Despite the “problematic nature” of the play and the dramatic nature of the storyline of Antonio and Shylock, in its atmosphere “The Merchant of Venice” is close to fairy tale plays like “A Midsummer Night’s Dream” (1596). The magical play was probably written for the wedding celebrations of one of the Elizabethan nobles. For the first time in literature, Shakespeare imbues fantastic creatures with human weaknesses and contradictions, creating characters. As always, he intersperses dramatic scenes with comic ones: Athenian artisans, very similar to English workers, diligently and ineptly prepare for the wedding of Theseus and Hippolyta the play “Pyramus and Thisbe,” which is a story of unhappy love told in a parody form. Researchers were surprised by the choice of plot for the “wedding” play: its external plot - misunderstandings between two pairs of lovers, resolved only thanks to Oberon’s goodwill and magic, a mockery of women’s quirks (Titania’s sudden passion for the Base) - expresses an extremely skeptical view of love. However, this “one of the most poetic works” has a serious connotation - the exaltation of a sincere feeling that has a moral basis.

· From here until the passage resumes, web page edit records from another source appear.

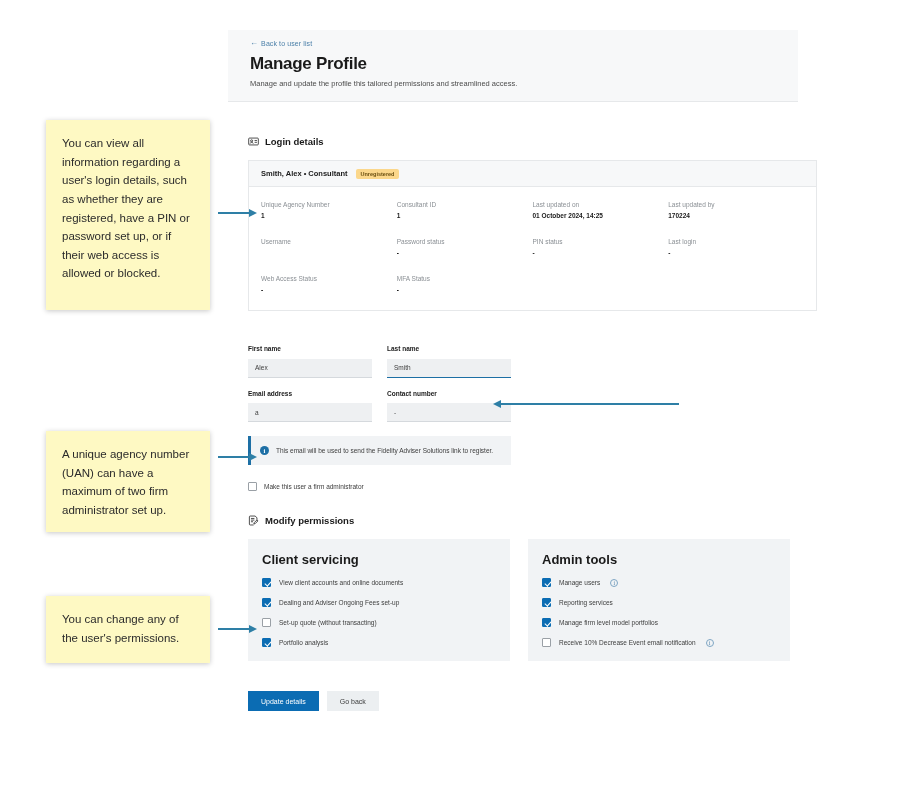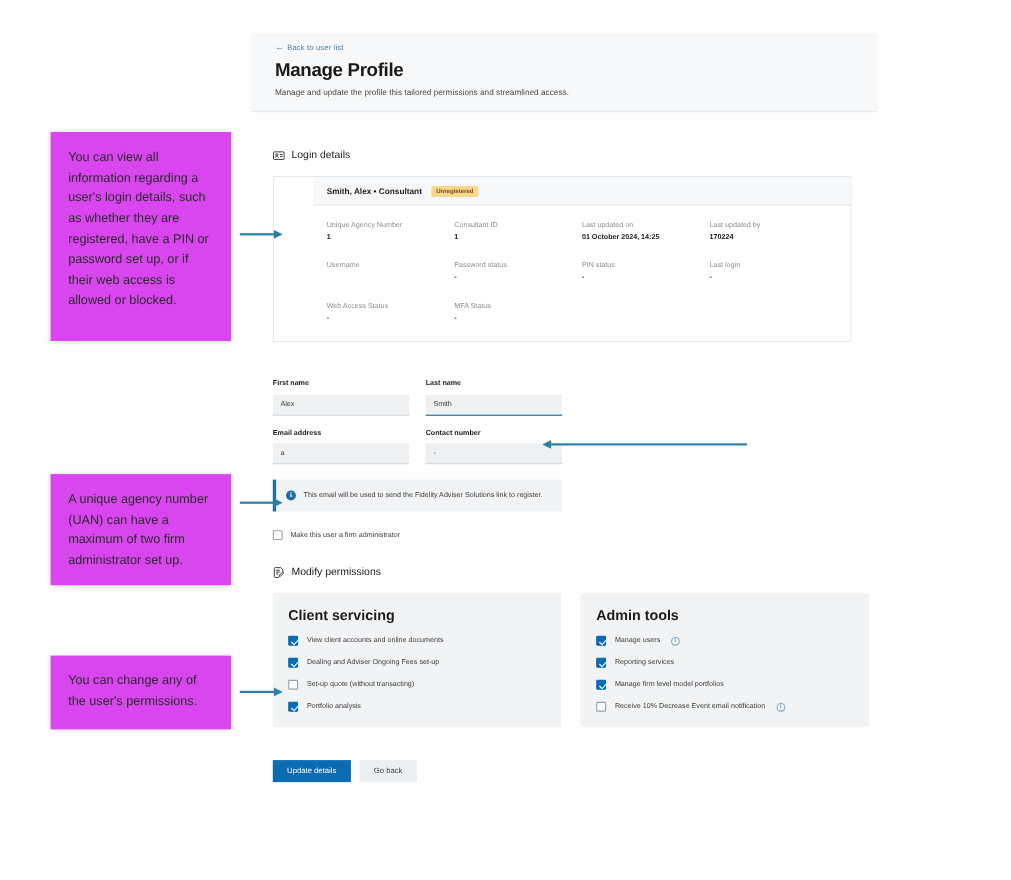--- a/index.html
+++ b/index.html
@@ -27,29 +27,29 @@
   .back-link .arrow { font-size: 8px; line-height: 1; }
   .page-title {
     font-size: 17px; font-weight: bold; color: #1a1a1a; letter-spacing: -0.3px;
     margin-bottom: 5px;
   }
   .page-sub { font-size: 7.5px; color: #4c4c4c; }
 
   
   .section-head {
     display: flex; align-items: center; gap: 6px;
-    font-size: 9.5px; font-weight: normal; color: #1a1a1a;
+    font-size: 9.5px; font-weight: bold; color: #1a1a1a;
     margin-left: 20px;
   }
   .section-head svg { display: block; }
 
   
   .login-card {
-    margin: 13px 0 0 20px; width: 526px;
-    border: 1px solid #e6e8ea; background: #ffffff; padding-left: 36px;
+    margin: 13px 0 0 20px; width: 569px;
+    border: 1px solid #e6e8ea; background: #ffffff;
   }
   .login-card-head {
     background: #f7f8f9; border-bottom: 1px solid #e6e8ea;
     padding: 7px 12px; display: flex; align-items: center; gap: 8px;
     height: 26px;
   }
   .login-name { font-size: 7.5px; font-weight: bold; color: #1a1a1a; }
   .badge {
     background: #fbd78b; color: #6b4f11;
     font-size: 5.5px; padding: 2px 5px; border-radius: 2px; font-weight: 600;
@@ -125,21 +125,21 @@
   .btn {
     font-size: 7px; padding: 0 13px; height: 20px;
     display: inline-flex; align-items: center; justify-content: center;
     border: none; cursor: pointer; font-family: "Liberation Sans", sans-serif;
   }
   .btn-primary { background: #0b6cb3; color: #ffffff; }
   .btn-secondary { background: #eceff1; color: #3c3c3c; }
 
   
   .callout {
-    position: absolute; background: #d946ef;
+    position: absolute; background: #fef9c3;
     box-shadow: 0 1px 5px rgba(0,0,0,0.22);
     font-size: 11.5px; color: #2b2b2b; line-height: 1.62;
     padding: 14px 16px;
   }
   .c1 { left: 46px; top: 120px; width: 164px; height: 190px; }
   .c2 { left: 46px; top: 431px; width: 164px; height: 101px; }
   .c3 { left: 46px; top: 596px; width: 164px; height: 67px; }
   .c4 { left: 673px; top: 346px; width: 198px; height: 183px; display: flex; align-items: center; }
 
   .arrow-line { position: absolute; }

S. A. Vengerov saw the transition to the second period “in the absence of that poetry of youth that was so characteristic of the first period. The heroes are still young, but they have already lived a decent life and the main thing for them in life is pleasure. The portion is piquant, lively, but the gentle charm of the girls of “The Two Gentlemen of Verona”, and especially Juliet, is not in it at all.”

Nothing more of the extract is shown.